A Republican member of the House Transportation and Infrastructure Committee told InsideSources Democrats might be taking their aggressive infrastructure spending a bridge too far, and their legislation could die in the House.
Rep. Rick Crawford (R-Ark.) sits on the committee, which recently passed its version of the $547 billion INVEST surface infrastructure bill 38-26 with just two Republican votes. According to Crawford, the committee’s Democratic majority had little interest in finding bipartisan cooperation because they have a different strategy.
“I believe the goal is — and Chairman [Peter] DeFazio (D-Ore.) has said this himself — he wants to go to conference,” Crawford told an infrastructure roundtable hosted by InsideSources. “He wants to take the bill that’s coming out of the Senate and conference it with this bill.
“But it’s not a foregone conclusion that this is going to pass because, for every reason Republicans said ‘No,’ there are a significant number of Democrats who’ll say no for the opposite reason — because it doesn’t spend enough on green initiatives. Democrats only have a four-vote margin in the House. And by the way, there are a hundred members of the Progressive Caucus,” Crawford pointed out.
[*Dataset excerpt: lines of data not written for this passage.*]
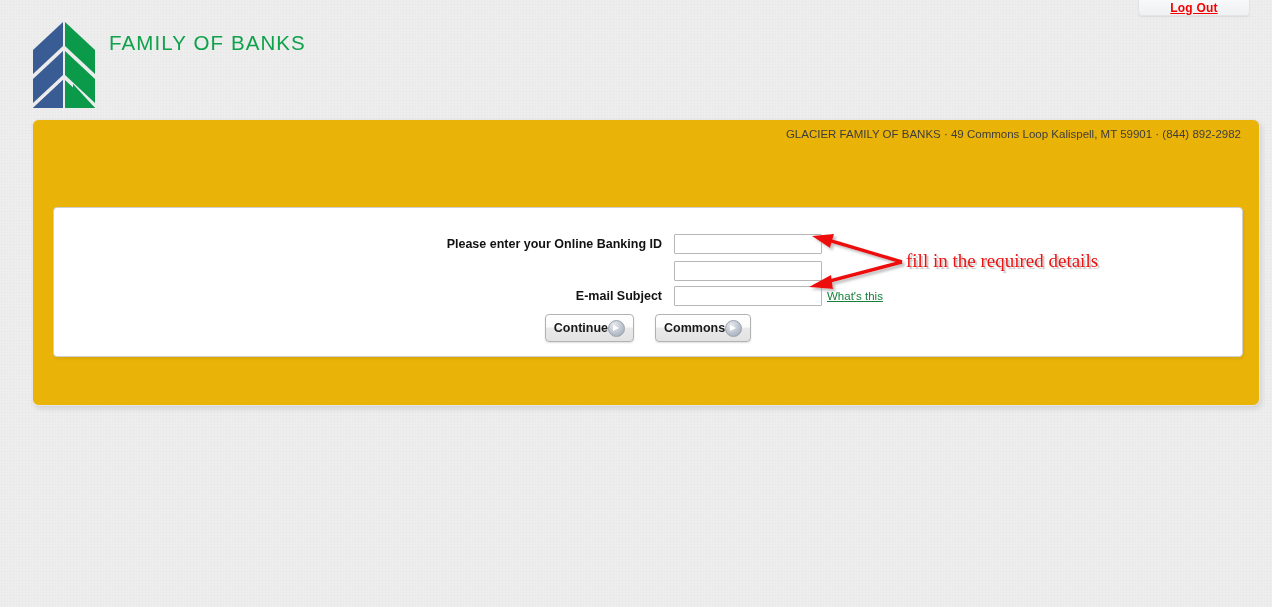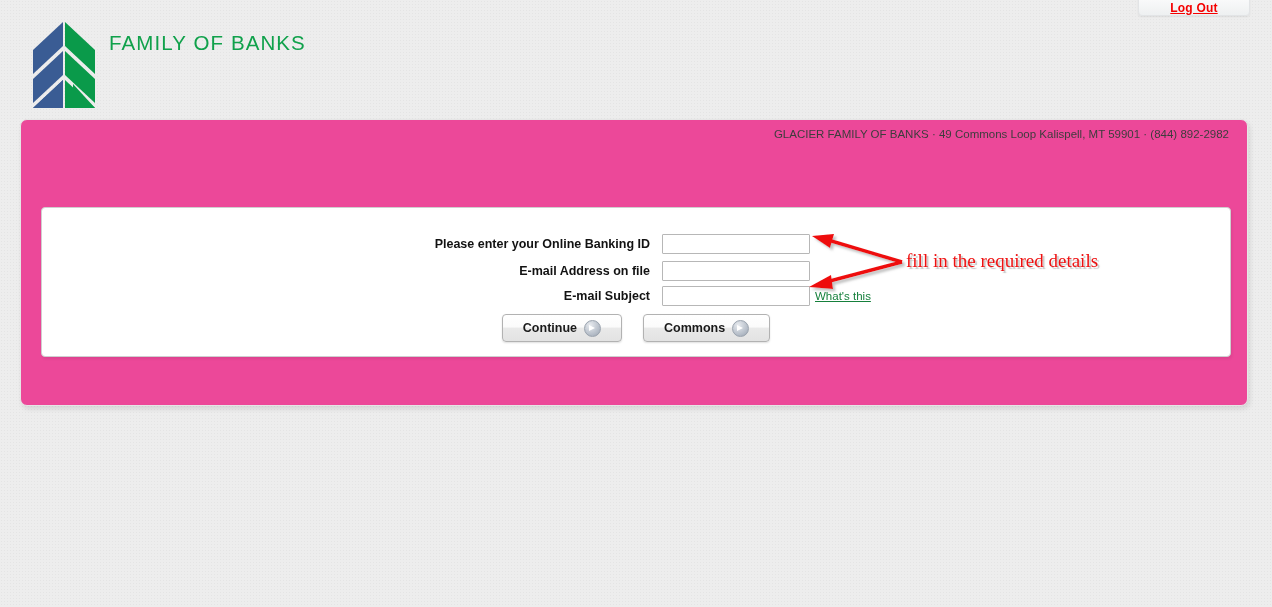"GLACIER FAMILY OF BANKS ·" #main-panel { background: #ec4899 -> #eab308; left: 20px -> 32px }
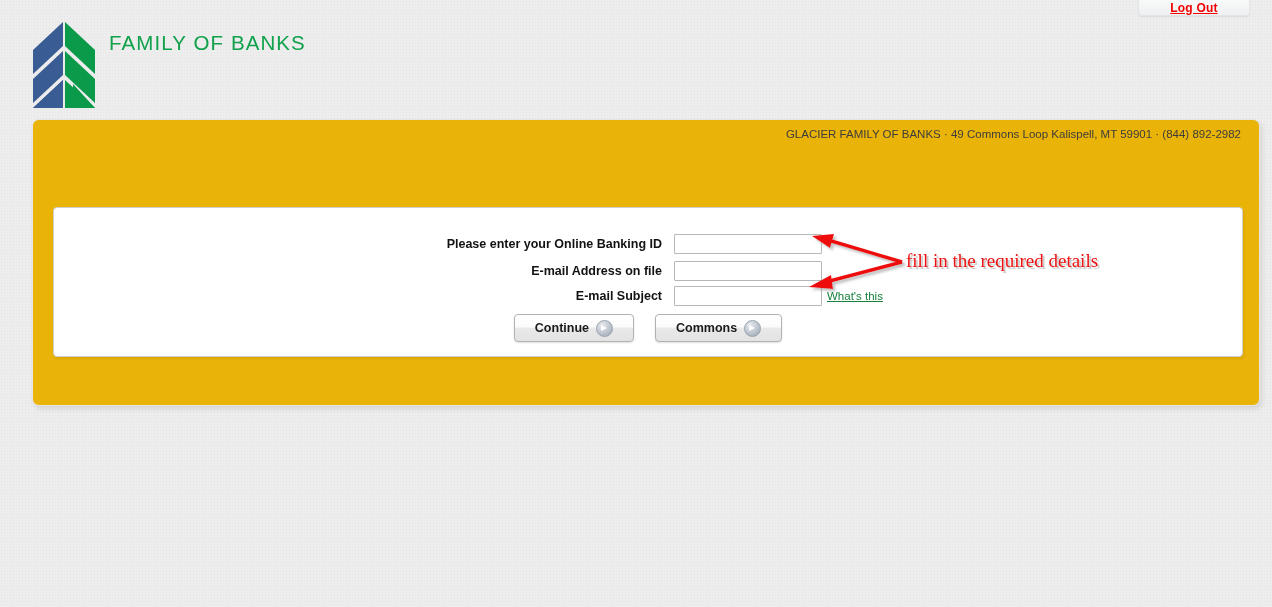"E-mail Address on file" div.field-label { html: <div>E-mail Address on file</div> -> none }
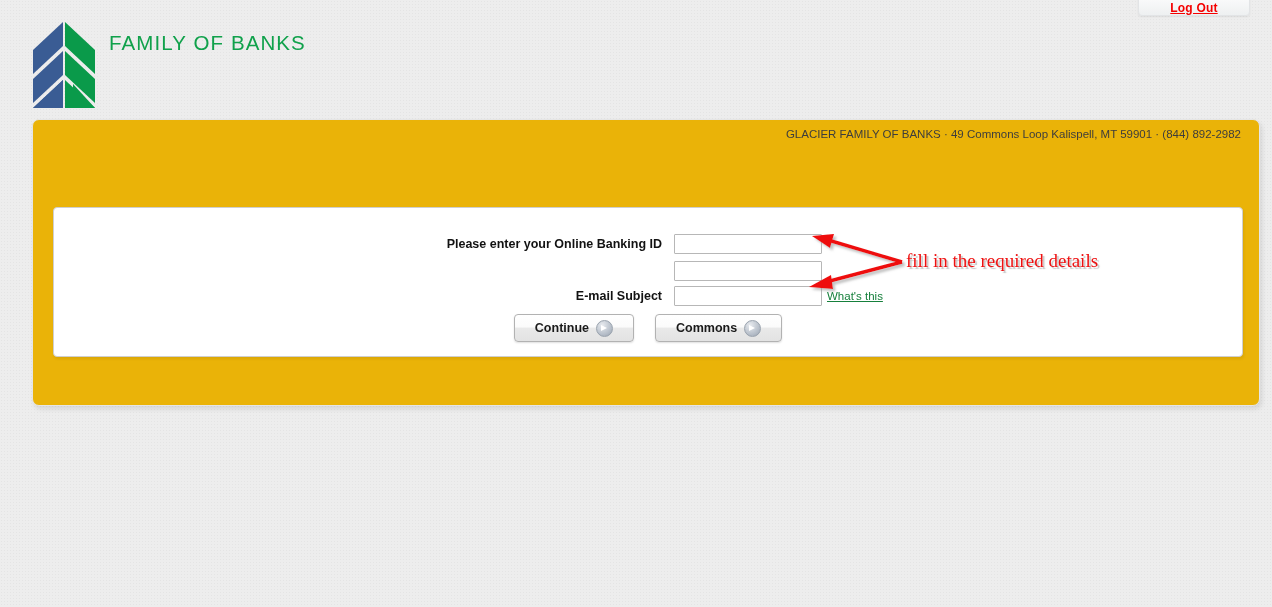"Continue" .action-button { gap: 7px -> none; padding: 0 20px -> 0 8px }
“So it’s not a slam dunk that this is going to pass the House next week.”
Crawford was joined on the panel by Andy Winkler of the Bipartisan Policy Center who expressed his own concerns about partisanship preventing an infrastructure deal.
“Infrastructure is the best idea that never happens,” Winkler said.
Ben Siegrist, Director of Infrastructure, Innovation and Human Resources Policy at the National Association of Manufacturers (NAM), pointed to what he sees as progress in the legislation.
“I think that it is very laudable that the authors of this bill did a plus-up a lot of the infrastructure investment that was included in the base of the bill, something like more than 50 percent of the last version of a surface bill as far as how the spending increased.” At the same time, he conceded Republicans had legitimate concerns about using the transportation funding bill as a way to regulate rail and other transportation industries.
“Some of the regulatory mandates in the INVEST Act related to mandatory crew size are going to introduce inefficiencies in the way that the freight system operates. That’s not something that we see as either necessary or beneficial. In fact, it is the exact opposite,” Siegrist said.
“We have a bill that will stifle innovation, hurt jobs, negatively impact rail fluidity and service, lead to a shift away from the rails and to a less-environmentally friendly mode of transportation, further congesting our highways,” Crawford said. “It’s a partisan product filled with special-interest policy and unnecessary operational requirements.”
By contrast, the panelists noted, the Senate Environment and Public Works Committee passed its version of the bill unanimously last month.
When it comes to jobs, Crawford said freight railroads provide excellent high-paying jobs with a Class 1 freight employee’s compensation averaging over $132,000 per year.
“On economic growth, freight rails’ economic impact in 2017 alone manifests itself in over 1.1 million jobs, $219.5 billion in economic output, $71.3 billion wages, and nearly $26 billion in total tax revenues on top of being the most fuel-efficient way to move freight over land.”
The bill as written, Crawford said, “will set back the industry at least a decade.”
House Republicans proposed many amendments to the INVEST Act. Few were approved.
“I submitted an amendment to strike a provision that prioritizes the state of good repair needs over constructing new highway capacity, which restricts states’ ability to make decisions whether they need to build new roads and bridges,” said Crawford. “Unfortunately, this common-sense amendment was not adopted.”
“It has been an absolute rollercoaster in the past week between different proposals, different baselines, what’s in the scope of the projects, the negotiations back and forth between the Biden administration in the gang of 10 in the Senate,” Winkler said. “We were disappointed not to see more meaningful progress on environmental rules and permitting because if we’re going to decarbonize our economy by 2050, we need to address some of the holdups that will affect clean infrastructure projects as much as they will traditional highways, roads, bridges, etc.”
It didn’t have to be this way, Crawford noted.
“Nancy Pelosi had an opportunity to spend $1.5 trillion in infrastructure spending under the Trump administration, but she kept her powder dry hoping to get beyond the Trump administration,” Crawford said. “She did not want to run the risk of a win for the Trump administration on infrastructure, so she withheld that and did not allow that to happen even though spending increased and she would not take yes for an answer.”